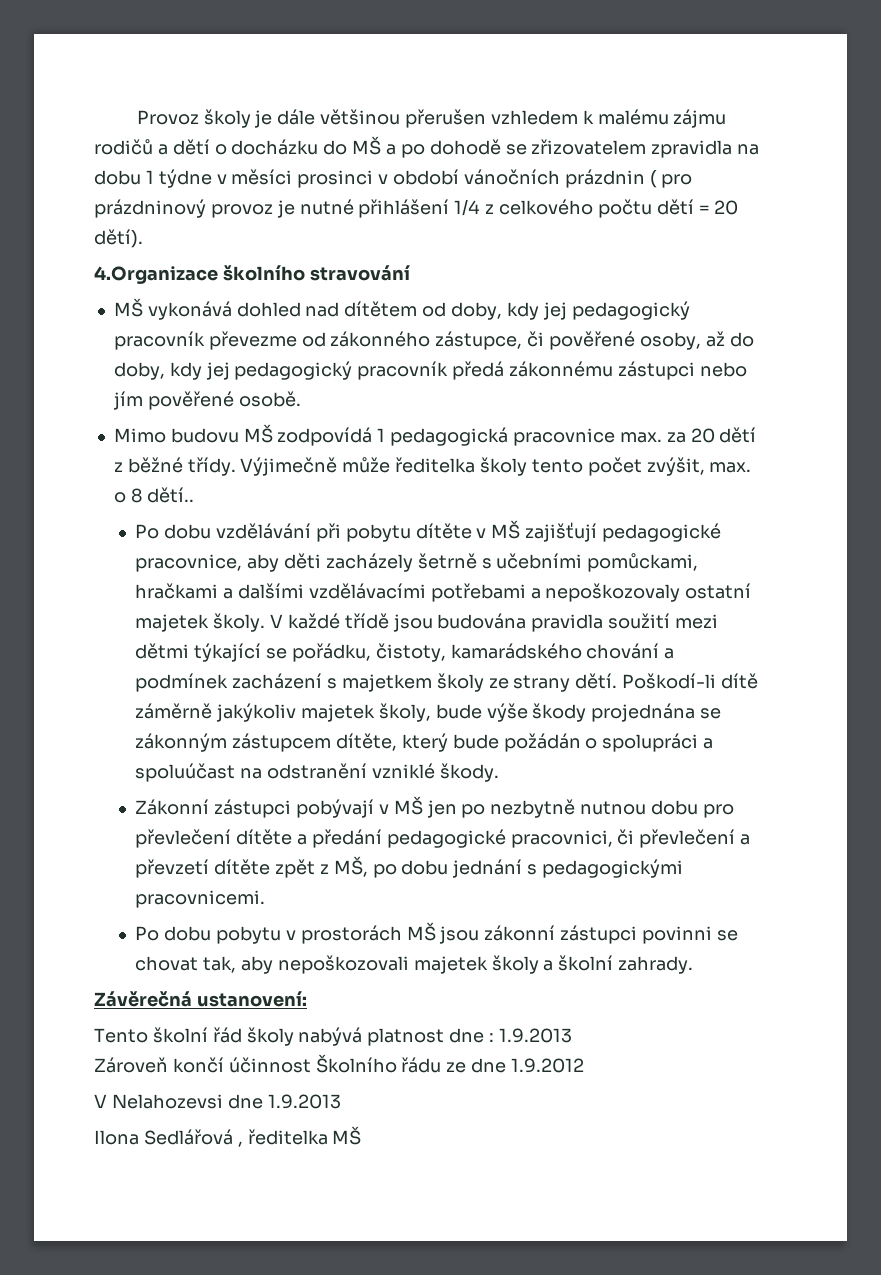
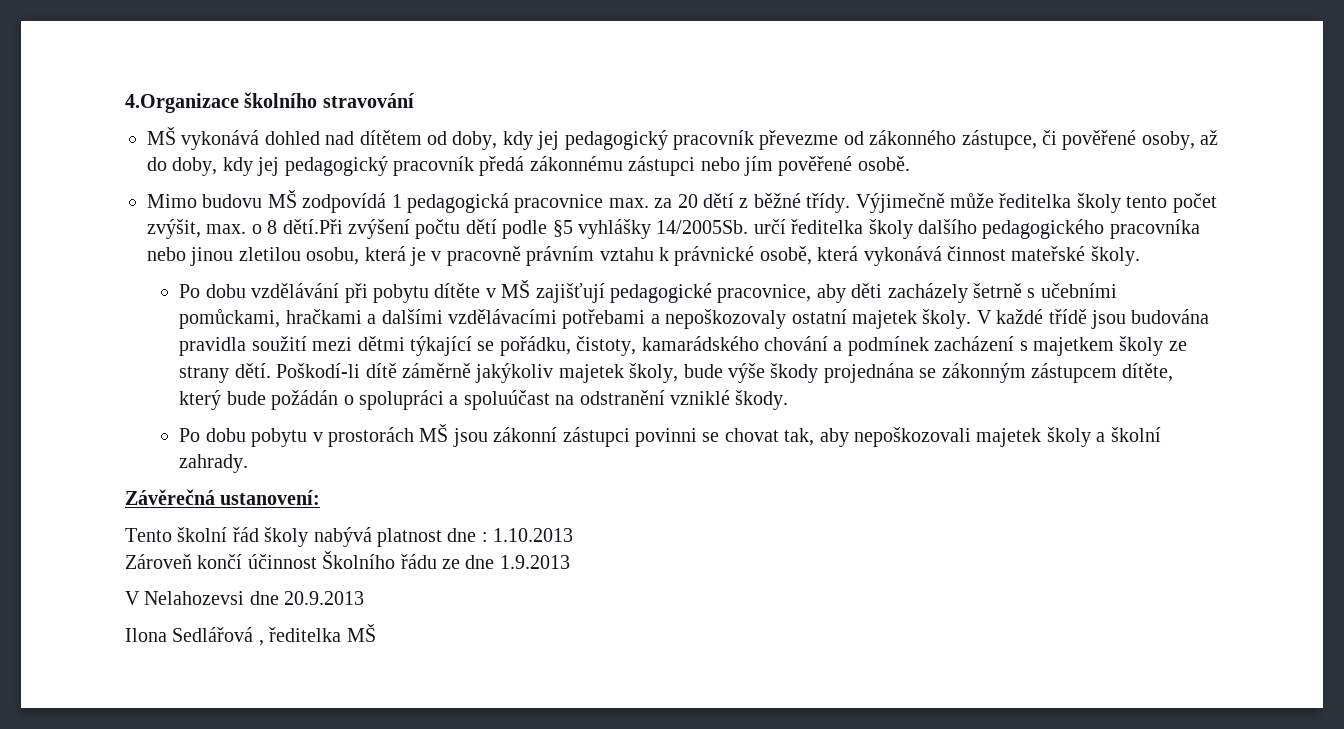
- Provoz školy je dále většinou přerušen vzhledem k malému zájmu rodičů a dětí o docházku do MŠ a po dohodě se zřizovatelem zpravidla na dobu 1 týdne v měsíci prosinci v období vánočních prázdnin ( pro prázdninový provoz je nutné přihlášení 1/4 z celkového počtu dětí = 20 dětí).
- Výjimečně může ředitelka školy tento počet zvýšit, max. o 8 dětí..
+ Výjimečně může ředitelka školy tento počet zvýšit, max. o 8 dětí.Při zvýšení počtu dětí podle §5 vyhlášky 14/2005Sb. určí ředitelka školy dalšího pedagogického pracovníka nebo jinou zletilou osobu, která je v pracovně právním vztahu k právnické osobě, která vykonává činnost mateřské školy.
- Zákonní zástupci pobývají v MŠ jen po nezbytně nutnou dobu pro převlečení dítěte a předání pedagogické pracovnici, či převlečení a převzetí dítěte zpět z MŠ, po dobu jednání s pedagogickými pracovnicemi.
- Tento školní řád školy nabývá platnost dne : 1.9.2013
+ Tento školní řád školy nabývá platnost dne : 1.10.2013
- Zároveň končí účinnost Školního řádu ze dne 1.9.2012
+ Zároveň končí účinnost Školního řádu ze dne 1.9.2013
- V Nelahozevsi dne 1.9.2013
+ V Nelahozevsi dne 20.9.2013

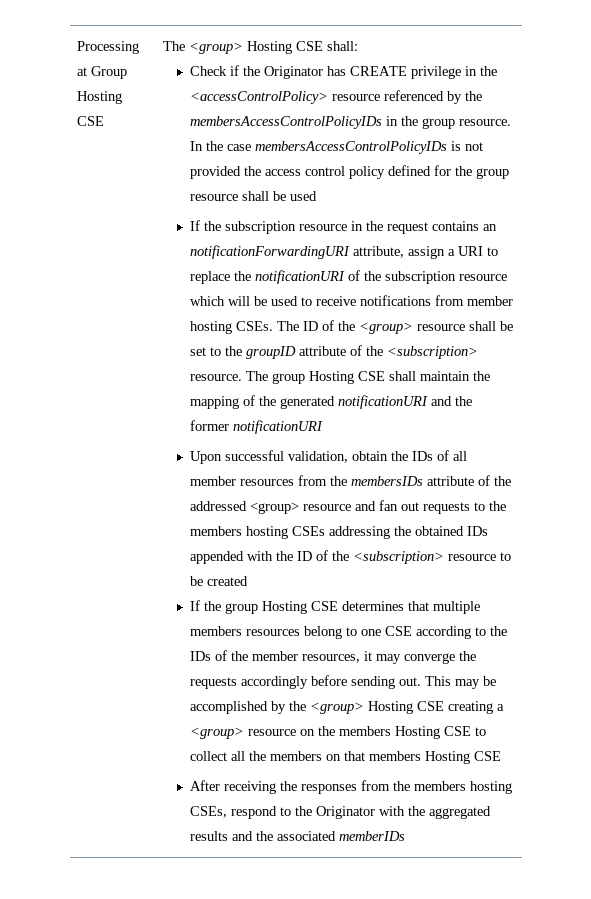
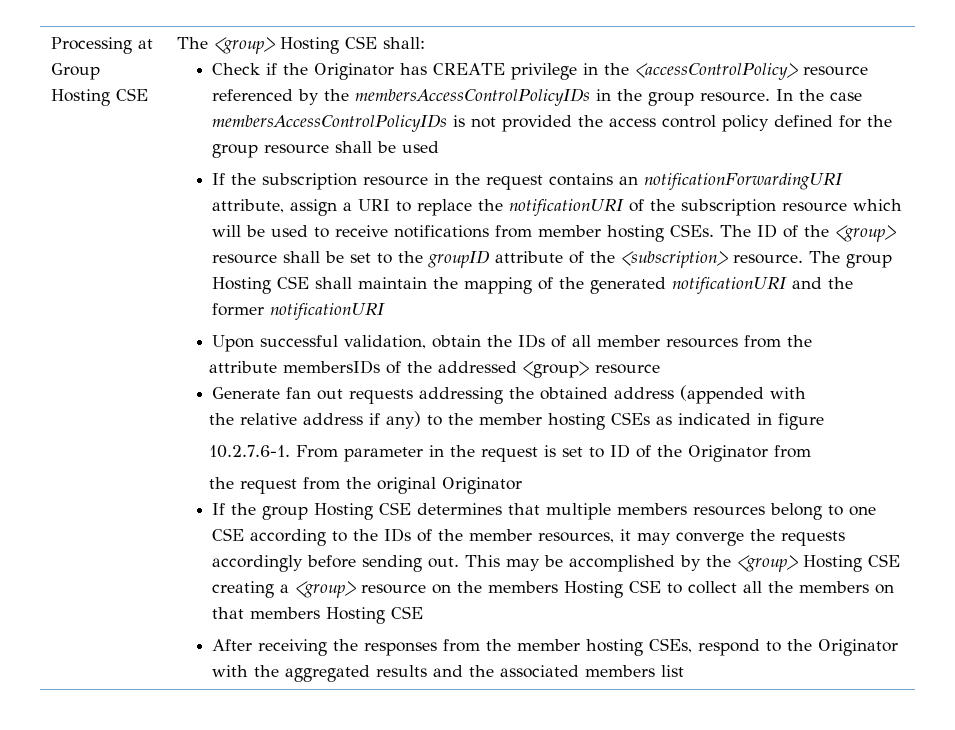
- Upon successful validation, obtain the IDs of all member resources from the membersIDs attribute of the addressed <group> resource and fan out requests to the members hosting CSEs addressing the obtained IDs appended with the ID of the <subscription> resource to be created
+ Upon successful validation, obtain the IDs of all member resources from the
+ attribute membersIDs of the addressed <group> resource
+ Generate fan out requests addressing the obtained address (appended with
+ the relative address if any) to the member hosting CSEs as indicated in figure
+ 10.2.7.6-1. From parameter in the request is set to ID of the Originator from
+ the request from the original Originator
- After receiving the responses from the members hosting CSEs, respond to the Originator with the aggregated results and the associated memberIDs
+ After receiving the responses from the member hosting CSEs, respond to the Originator with the aggregated results and the associated members list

_Problem to work on:_
Transcribe all of the entries word for word, but skip any pictures they contain.

_Answer area:_
- Provoz školy je dále většinou přerušen vzhledem k malému zájmu rodičů a dětí o docházku do MŠ a po dohodě se zřizovatelem zpravidla na dobu 1 týdne v měsíci prosinci v období vánočních prázdnin ( pro prázdninový provoz je nutné přihlášení 1/4 z celkového počtu dětí = 20 dětí).
- Výjimečně může ředitelka školy tento počet zvýšit, max. o 8 dětí..
+ Výjimečně může ředitelka školy tento počet zvýšit, max. o 8 dětí.Při zvýšení počtu dětí podle §5 vyhlášky 14/2005Sb. určí ředitelka školy dalšího pedagogického pracovníka nebo jinou zletilou osobu, která je v pracovně právním vztahu k právnické osobě, která vykonává činnost mateřské školy.
- Zákonní zástupci pobývají v MŠ jen po nezbytně nutnou dobu pro převlečení dítěte a předání pedagogické pracovnici, či převlečení a převzetí dítěte zpět z MŠ, po dobu jednání s pedagogickými pracovnicemi.
- Tento školní řád školy nabývá platnost dne : 1.9.2013
+ Tento školní řád školy nabývá platnost dne : 1.10.2013
- Zároveň končí účinnost Školního řádu ze dne 1.9.2012
+ Zároveň končí účinnost Školního řádu ze dne 1.9.2013
- V Nelahozevsi dne 1.9.2013
+ V Nelahozevsi dne 20.9.2013

- Upon successful validation, obtain the IDs of all member resources from the membersIDs attribute of the addressed <group> resource and fan out requests to the members hosting CSEs addressing the obtained IDs appended with the ID of the <subscription> resource to be created
+ Upon successful validation, obtain the IDs of all member resources from the
+ attribute membersIDs of the addressed <group> resource
+ Generate fan out requests addressing the obtained address (appended with
+ the relative address if any) to the member hosting CSEs as indicated in figure
+ 10.2.7.6-1. From parameter in the request is set to ID of the Originator from
+ the request from the original Originator
- After receiving the responses from the members hosting CSEs, respond to the Originator with the aggregated results and the associated memberIDs
+ After receiving the responses from the member hosting CSEs, respond to the Originator with the aggregated results and the associated members list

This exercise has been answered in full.